**Goal of the exercise**
Look through the entries below for the string "align", and copy each line where it is found.

Start of Block

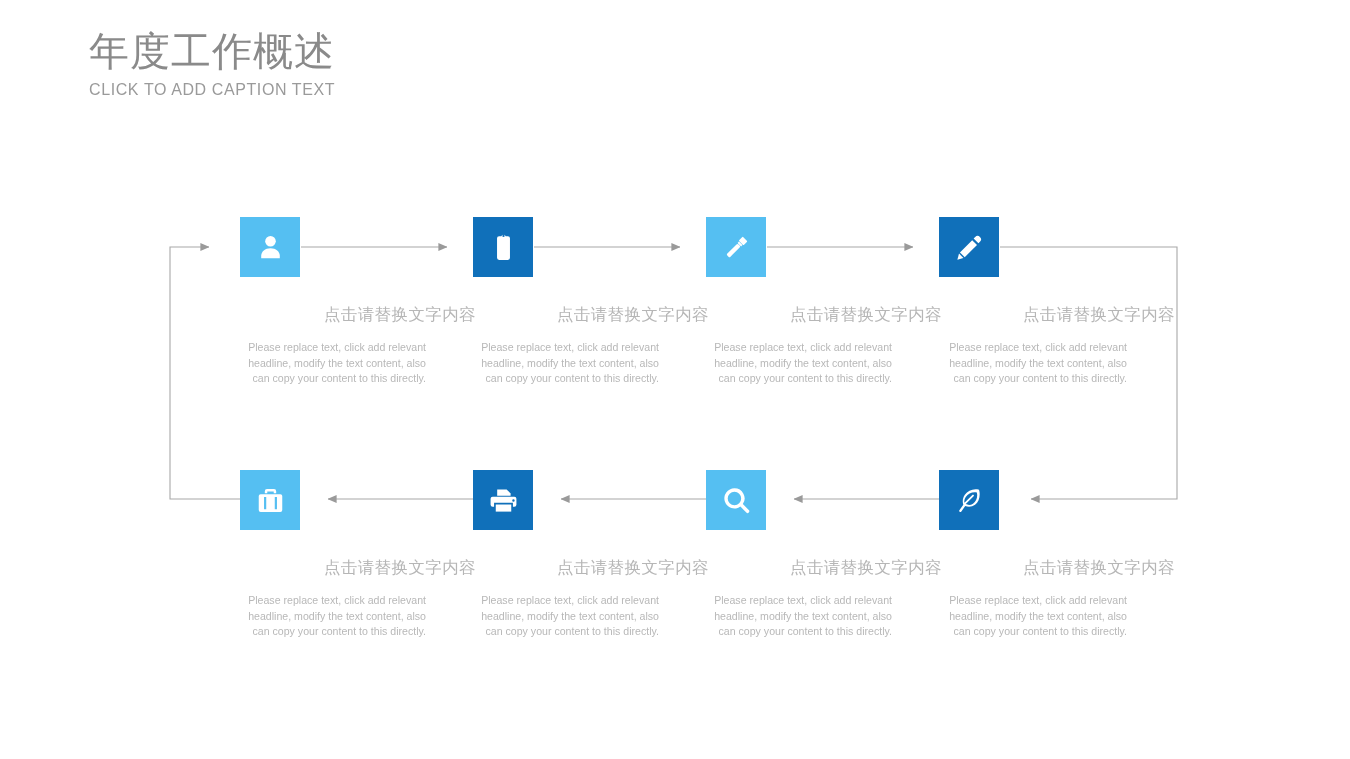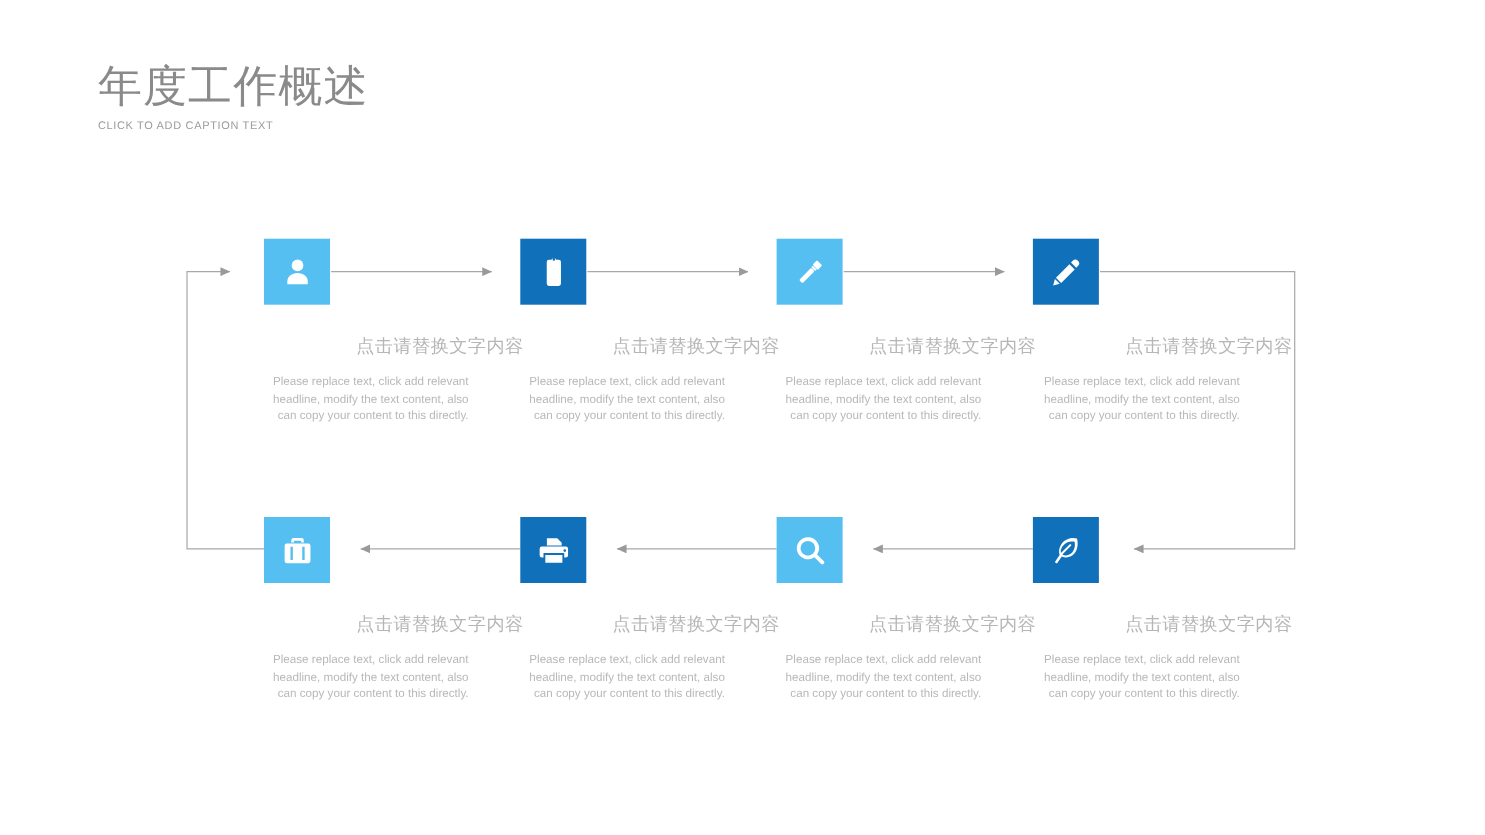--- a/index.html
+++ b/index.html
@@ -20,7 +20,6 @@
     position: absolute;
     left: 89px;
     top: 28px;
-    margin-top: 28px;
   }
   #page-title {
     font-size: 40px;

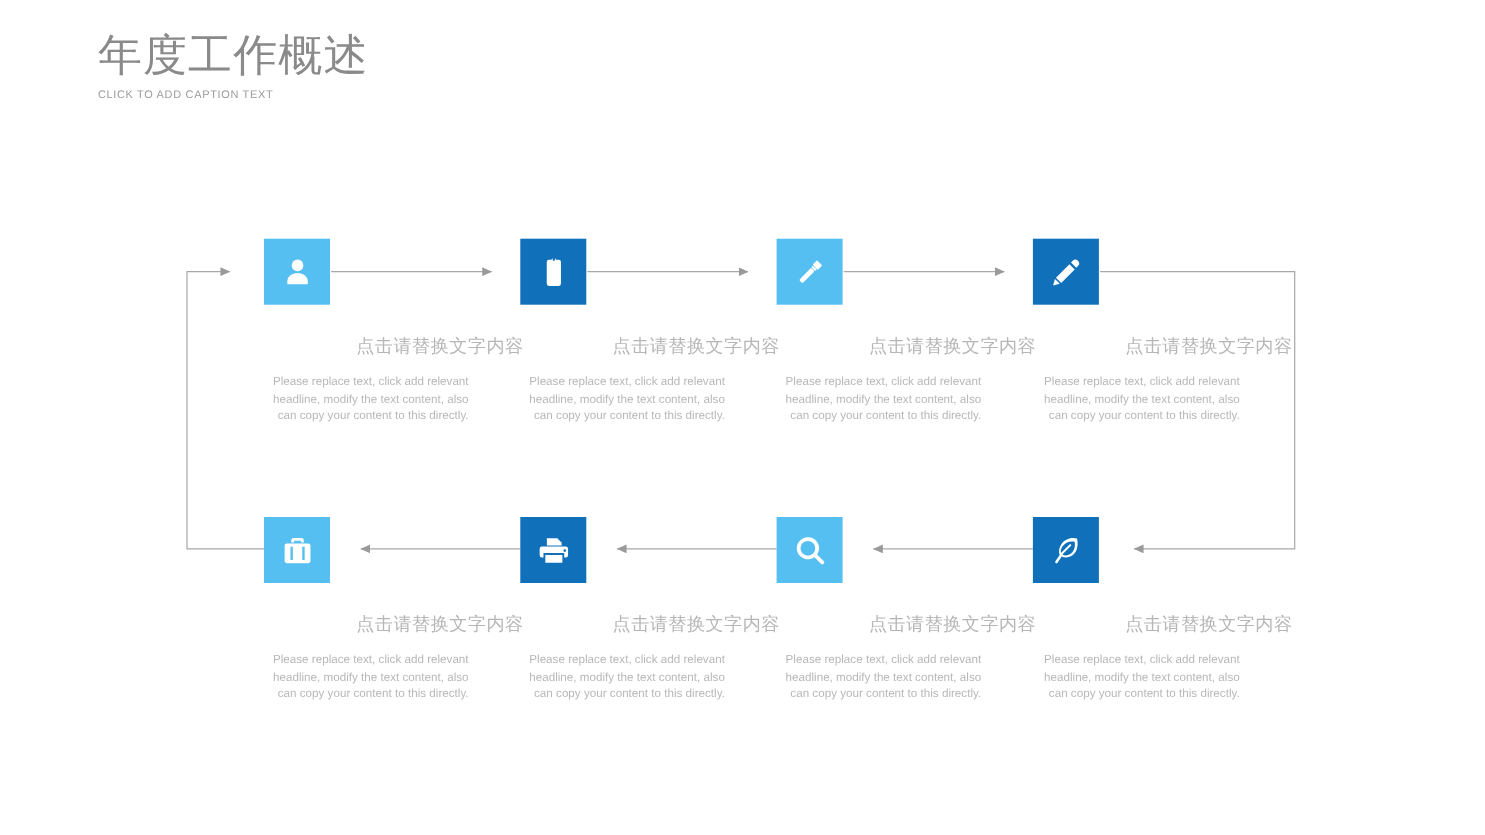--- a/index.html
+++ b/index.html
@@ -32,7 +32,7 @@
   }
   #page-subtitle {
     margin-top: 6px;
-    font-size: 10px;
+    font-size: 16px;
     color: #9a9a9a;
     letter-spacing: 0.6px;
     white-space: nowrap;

End of Block
Start of Block

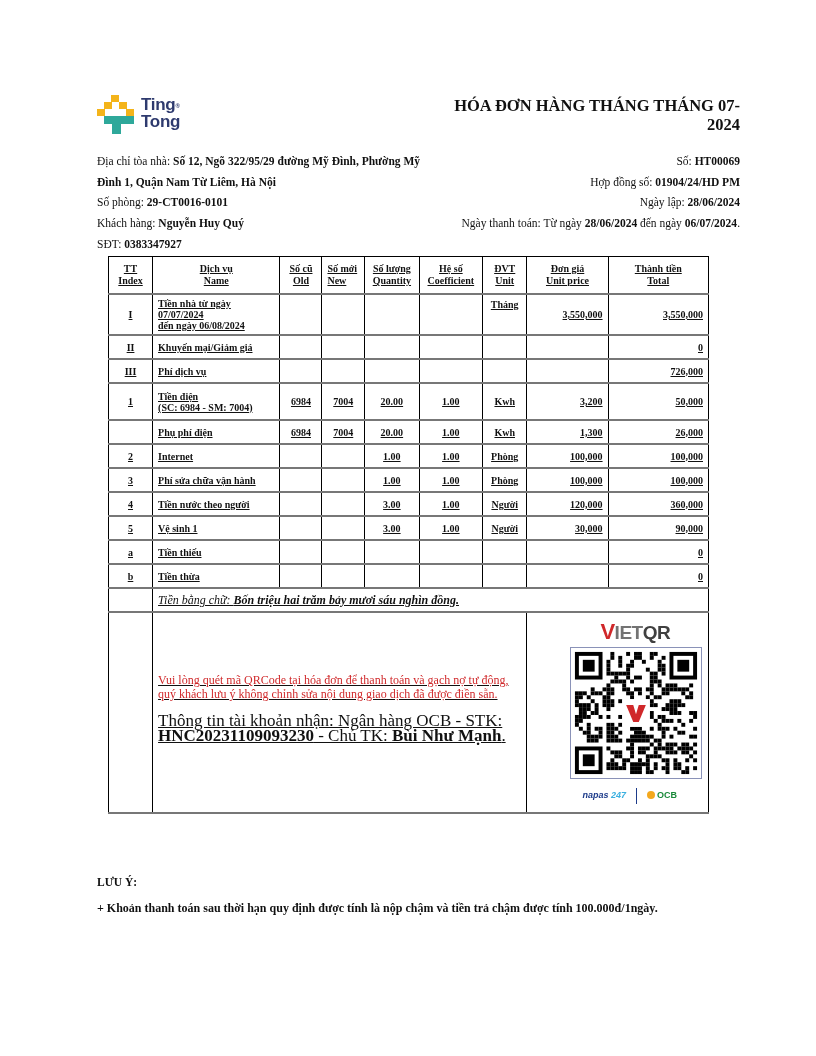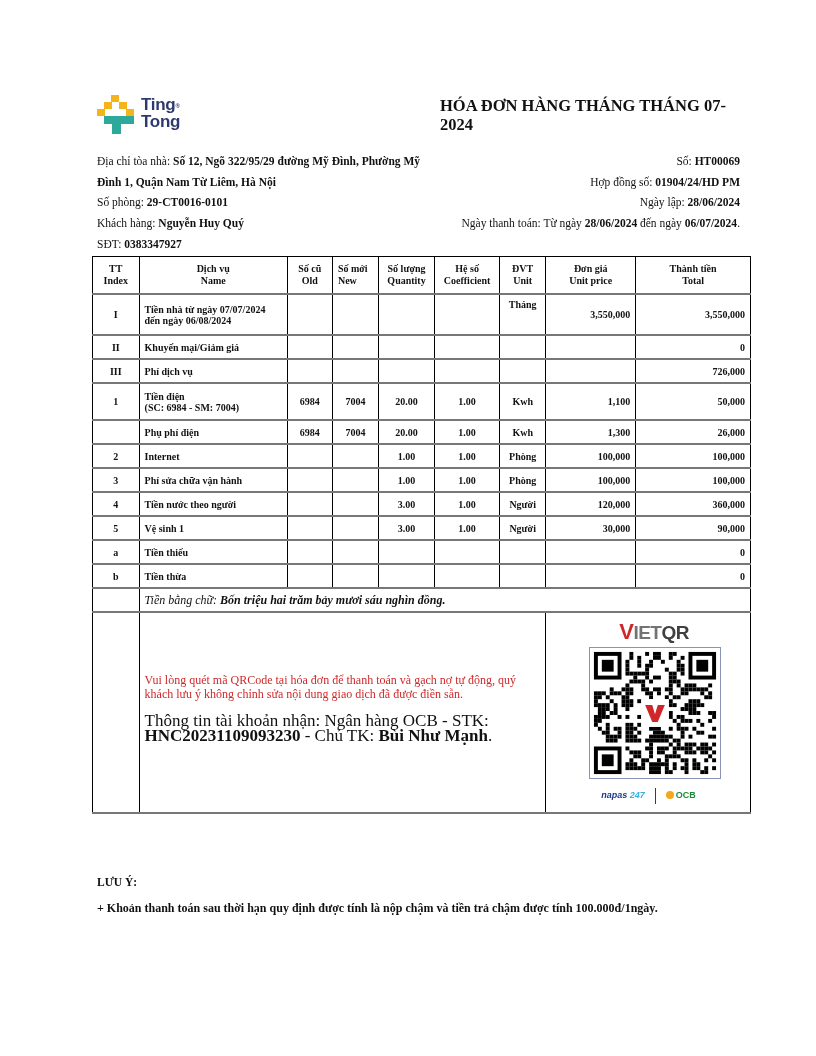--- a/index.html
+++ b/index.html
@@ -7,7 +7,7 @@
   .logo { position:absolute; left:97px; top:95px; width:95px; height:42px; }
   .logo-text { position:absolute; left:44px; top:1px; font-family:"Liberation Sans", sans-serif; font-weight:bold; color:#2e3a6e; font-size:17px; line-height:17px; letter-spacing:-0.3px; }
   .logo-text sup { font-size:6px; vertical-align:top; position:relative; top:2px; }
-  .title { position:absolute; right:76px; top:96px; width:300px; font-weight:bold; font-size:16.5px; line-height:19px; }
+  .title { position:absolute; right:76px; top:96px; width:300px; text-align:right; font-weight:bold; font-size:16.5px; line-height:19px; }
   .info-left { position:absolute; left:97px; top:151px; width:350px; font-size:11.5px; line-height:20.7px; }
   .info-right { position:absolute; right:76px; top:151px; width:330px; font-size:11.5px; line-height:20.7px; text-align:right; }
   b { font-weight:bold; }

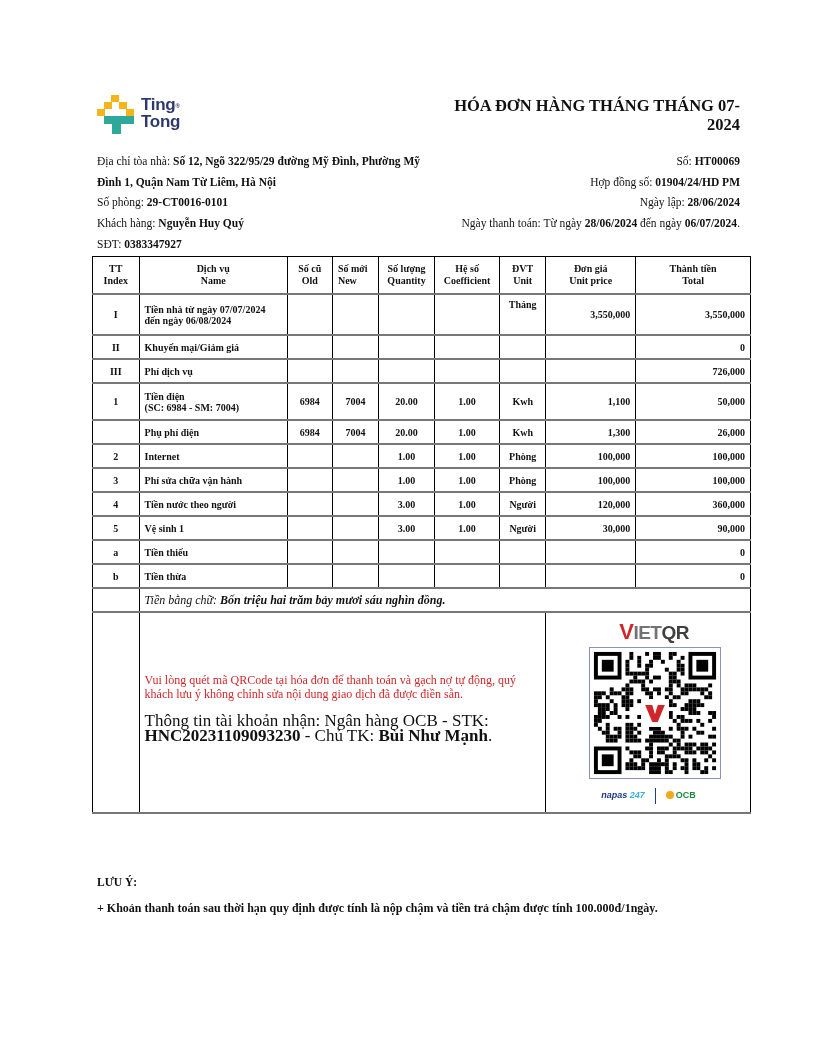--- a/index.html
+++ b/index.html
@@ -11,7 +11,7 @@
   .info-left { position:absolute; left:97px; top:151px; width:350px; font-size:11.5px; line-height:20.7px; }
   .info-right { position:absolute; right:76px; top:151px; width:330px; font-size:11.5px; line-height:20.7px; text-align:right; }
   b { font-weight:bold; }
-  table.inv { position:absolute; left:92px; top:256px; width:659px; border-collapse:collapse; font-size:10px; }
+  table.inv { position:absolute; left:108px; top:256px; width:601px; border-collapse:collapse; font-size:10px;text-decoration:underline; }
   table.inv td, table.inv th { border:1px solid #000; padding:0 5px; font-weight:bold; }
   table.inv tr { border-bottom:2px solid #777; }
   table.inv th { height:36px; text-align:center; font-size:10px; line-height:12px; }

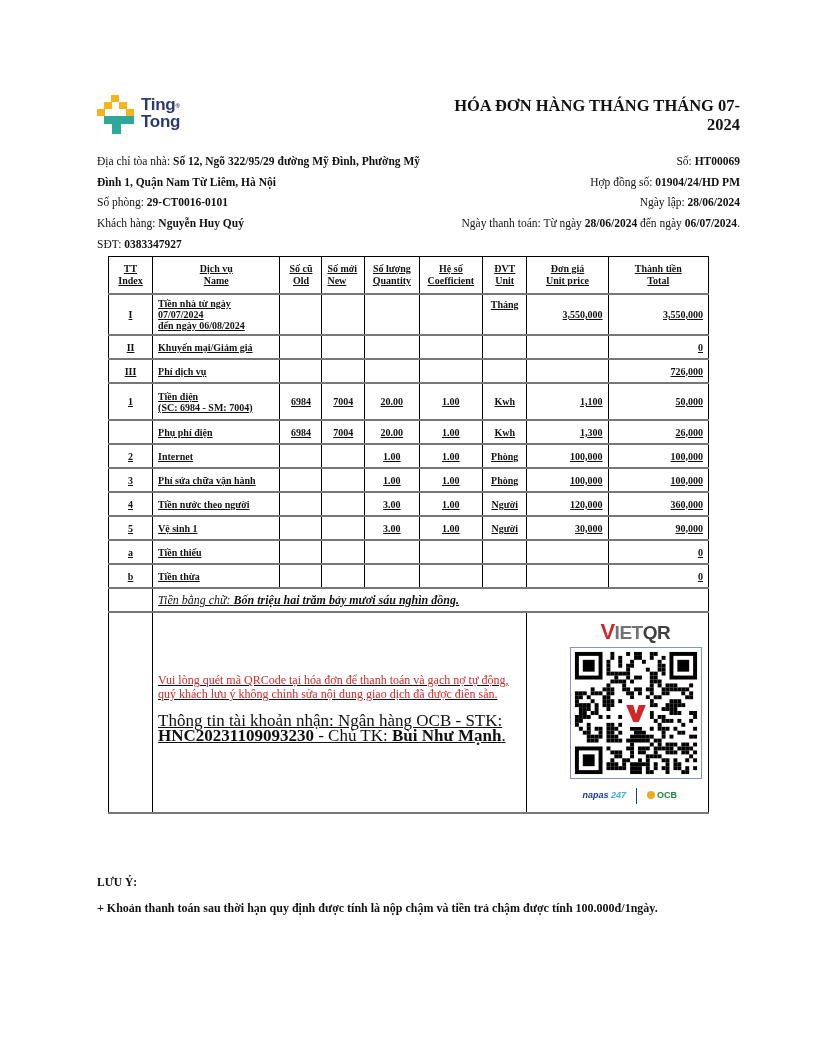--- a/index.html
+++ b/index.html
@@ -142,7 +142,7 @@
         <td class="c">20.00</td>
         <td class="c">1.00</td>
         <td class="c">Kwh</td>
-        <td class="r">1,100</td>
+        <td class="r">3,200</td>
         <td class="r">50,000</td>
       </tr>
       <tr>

End of Block

**Response for this exercise**
   .logo-text sup { font-size:6px; vertical-align:top; position:relative; top:2px; }
+  .title { position:absolute; right:76px; top:96px; width:300px; text-align:right; font-weight:bold; font-size:16.5px; line-height:19px; }
   .info-right { position:absolute; right:76px; top:151px; width:330px; font-size:11.5px; line-height:20.7px; text-align:right; }
   .info-right { position:absolute; right:76px; top:151px; width:330px; font-size:11.5px; line-height:20.7px; text-align:right; }
   table.inv th { height:36px; text-align:center; font-size:10px; line-height:12px; }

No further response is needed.